Sabato i militari ucraini che manovrano la contraerea a Kharkiv si sono ritrovati in una situazione paradossale: vedevano il bombardiere alzarsi in volo nello spazio aereo russo, sapevano che pochi secondi dopo avrebbe sparato qualche bomba contro un punto della città di cui non era possibile prevedere le coordinate. I militari ucraini avevano il bombardiere nel mirino e avrebbero potuto tirarlo giù prima che sganciasse le sue bombe, ma non sono autorizzati ad abbatterlo e in circostanze come questa possono soltanto aspettare di andare a raccogliere le vittime che quei colpi avranno lasciato a terra da qualche parte, l’ultima volta sotto le macerie di un grande negozio di arredamento e utensili per il giardinaggio.

La sola consapevolezza di Mosca che i suoi aerei in volo sopra la regione russa di Belgorod, di fronte alla regione ucraina di Kharkiv, non rischiano nulla è un incentivo a farne alzare molti e a bombardare molto. La città di Zaporizhzhia, nel sud, è meno bersagliata della città di Kharkiv pur essendo vicina alla linea del fronte perché se sei un generale russo e fai alzare un aereo da guerra per bombardare Zaporizhzhia, rischi che gli ucraini te lo abbattano. Se fai alzare un aereo per bombardare Kharkiv, non corri questo pericolo. Gli abitanti della città ucraina, quando il mese scorso hanno visto le prime bombe plananti da cinquecento chili schiantarsi contro i loro palazzi, hanno soprannominato quei vecchi ordigni sovietici “bombe impunite”, perché chi le riceve rischia moltissimo ma chi le spara non rischia nulla.

Se da domani il Cremlino sapesse che anche per i suoi bombardieri nei cieli di Belgorod uccidere non è a costo zero, che quegli aerei possono essere abbattuti dai missili Patriot americani e pagare un prezzo, è probabile che le Forze armate di Vladimir Putin comincerebbero ad adottare un di più di prudenza in quella zona del fronte, che significherebbe meno bombe contro la città, i suoi abitanti e i soldati che la proteggono. Per questo gli ucraini hanno chiesto al segretario generale della Nato Jens Stoltenberg di farsi portavoce di una loro richiesta: permetteteci di colpire gli obiettivi militari in Russia con cui i russi ci sparano addosso.
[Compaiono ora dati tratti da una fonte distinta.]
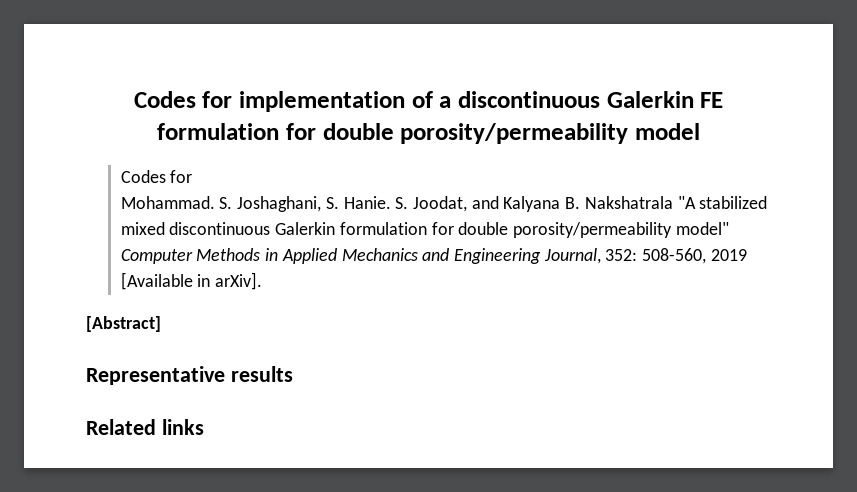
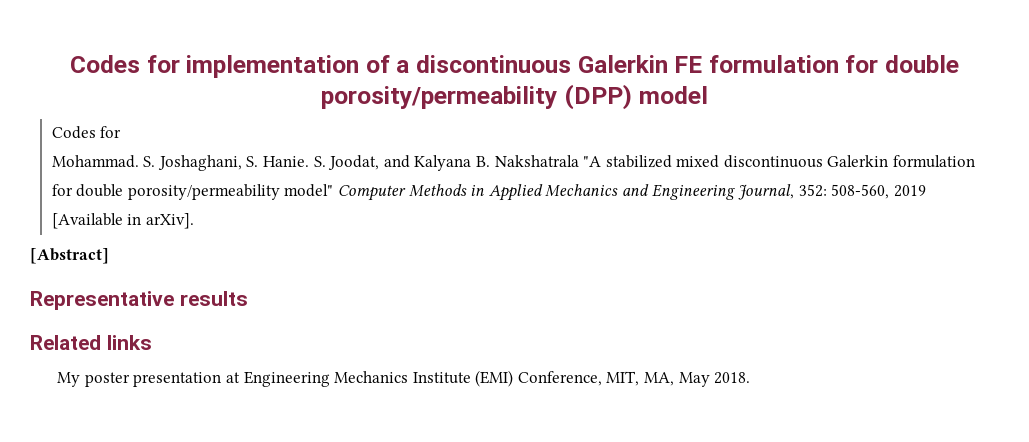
- Codes for implementation of a discontinuous Galerkin FE formulation for double porosity/permeability model
+ Codes for implementation of a discontinuous Galerkin FE formulation for double porosity/permeability (DPP) model
+ My poster presentation at Engineering Mechanics Institute (EMI) Conference, MIT, MA, May 2018.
Il ministro degli Esteri britannico, David Cameron, ha già risposto “sì”. L’appello che Stoltenberg ha lanciato tramite un’intervista all’Economist – citando il diritto internazionale che prevede la legittima difesa e la possibilità di colpire chi ti attacca anche al di fuori dai propri confini – era rivolto, pur senza nominarlo, a Joe Biden, che non ha ancora risposto.